All the Perl that's Practical to Extract and Report

use Perl Log In

Log In

[ Create a new account ]

Ovid (2709)

Ovid
  (email not shown publicly)
http://publius-ovidius.livejournal.com/
AOL IM: ovidperl (Add Buddy, Send Message)

Stuff with the Perl Foundation. A couple of patches in the Perl core. A few CPAN modules. That about sums it up.

Journal of Ovid (2709)

Monday January 22, 2007
01:40 PM

MySQL Madness (ma, get my gun!)

[ #32232 ]

So I was debugging a MySQL problem and quickly hacked out the following query. It took a long time to run before finally giving me an 'OUT OF MEMORY' error:

SELECT distinct(ip)
FROM   foo
WHERE  ip NOT IN (
  SELECT distinct(ip)
  FROM   bar
)

See a problem with that query? The problem I have is one you can't see. A coworker pointed out a typo. There's a bar.id column, but not a bar.ip column. MySQL didn't catch that. It was apparently trying to run the outer query, collect all results and then parsing and filtering on the subquery.

The Fine Print: The following comments are owned by whoever posted them.
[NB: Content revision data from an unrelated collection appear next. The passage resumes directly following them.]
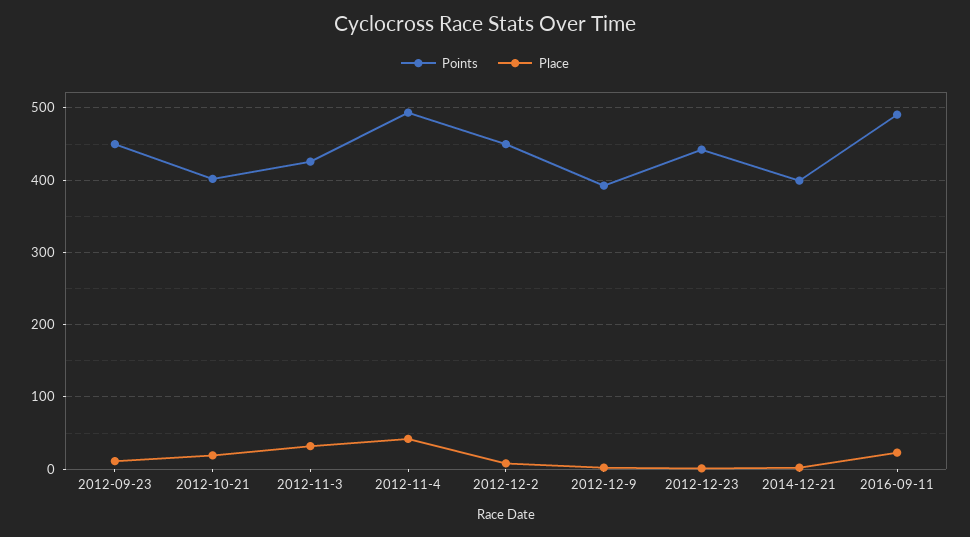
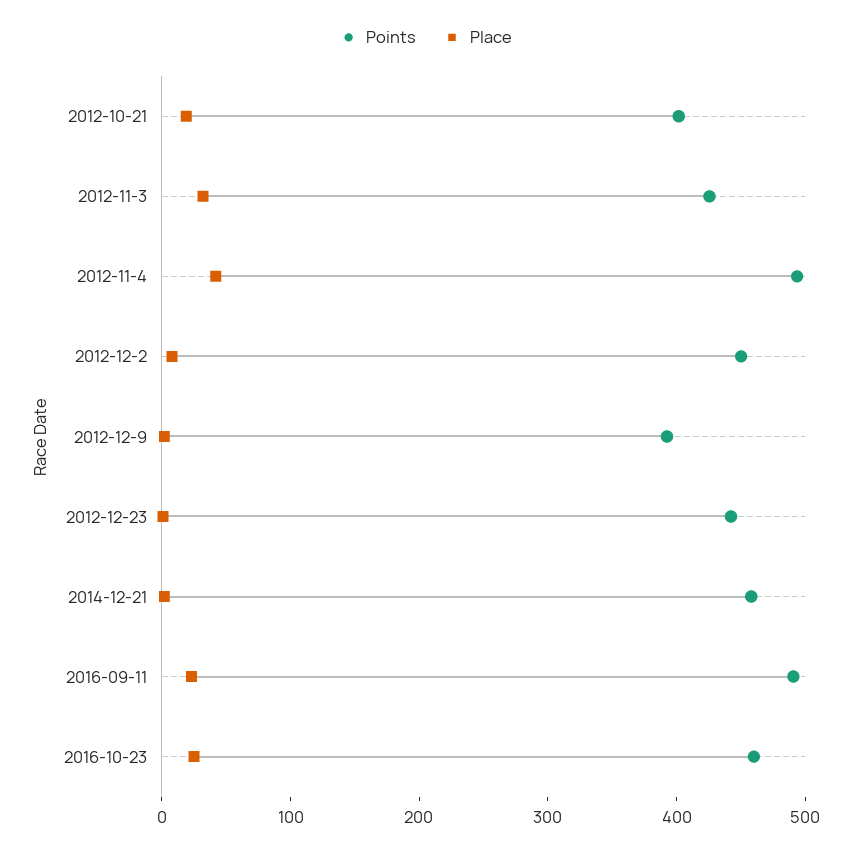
Points, 2012-09-23: 450 -> none
Place, 2012-09-23: 10 -> none
Points, 2014-12-21: 400 -> 460
Points, 2016-10-23: none -> 460
Place, 2016-10-23: none -> 20

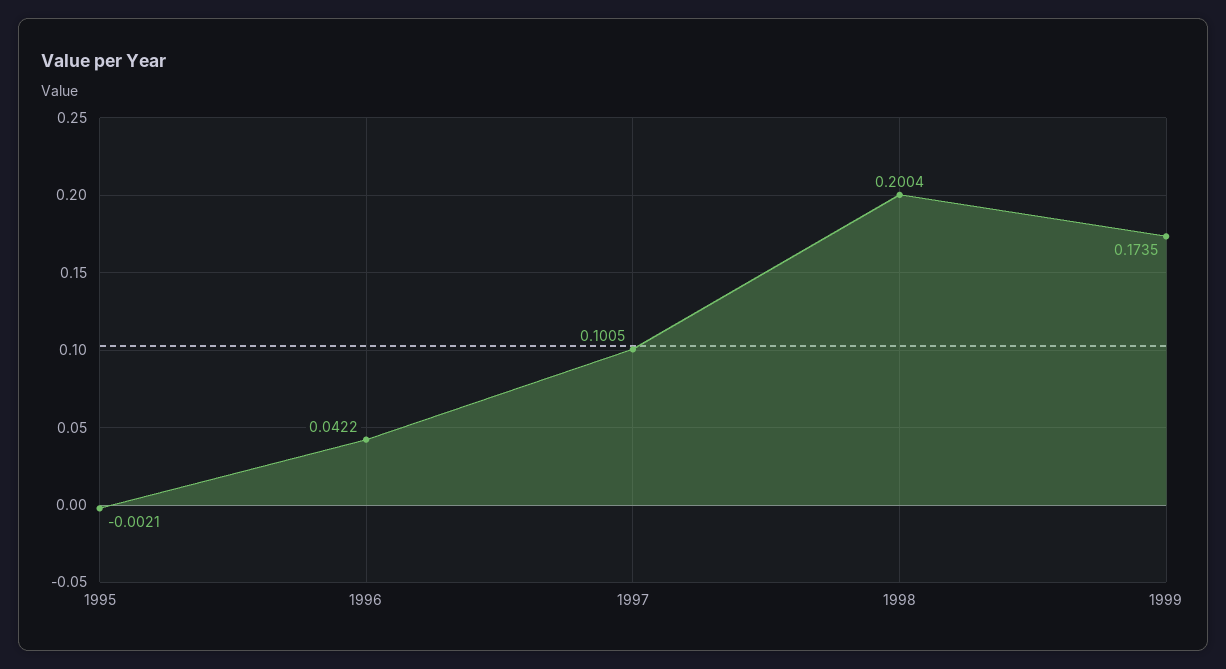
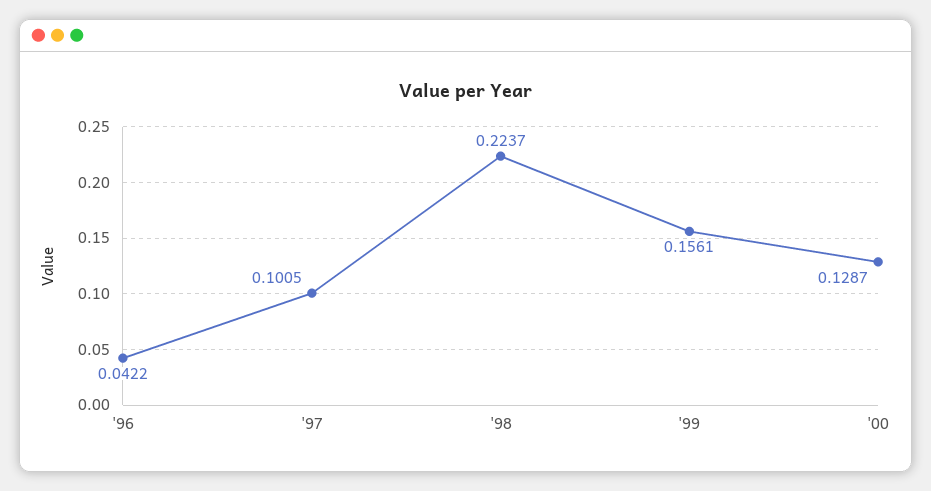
1995: -0.0021 -> none
1998: 0.2004 -> 0.2237
1999: 0.1735 -> 0.1561
'00: none -> 0.1287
We are not responsible for them in any way.
 Full
 Abbreviated
 Hidden
More | Login | Reply
Loading... please wait.
  • The folks at Oracle realized that antijoins were often performance bottlenecks and provided hints to specifically to speed them up, e.g. HASH_AJ, and specifying the optimizer type (RULE vs COST) can make a huge difference.

    I'm curious what the point of the 'distinct' in the subquery is, btw. I think that would make the explain plan worse in Oracle. But I digress.

    For stuff like this in Oracle, I generally opt for the simple minus query. Reasonable performance and easy to understand.

    How do the following

    • I couldn't really say how those others compare. I'm not a performance guru. I've traditionally gone more for the normalization aspect and not worried as much about the implementation, trusting the DBAs to be good at their jobs. Now I'm finding I need to focus on the implementation more and more.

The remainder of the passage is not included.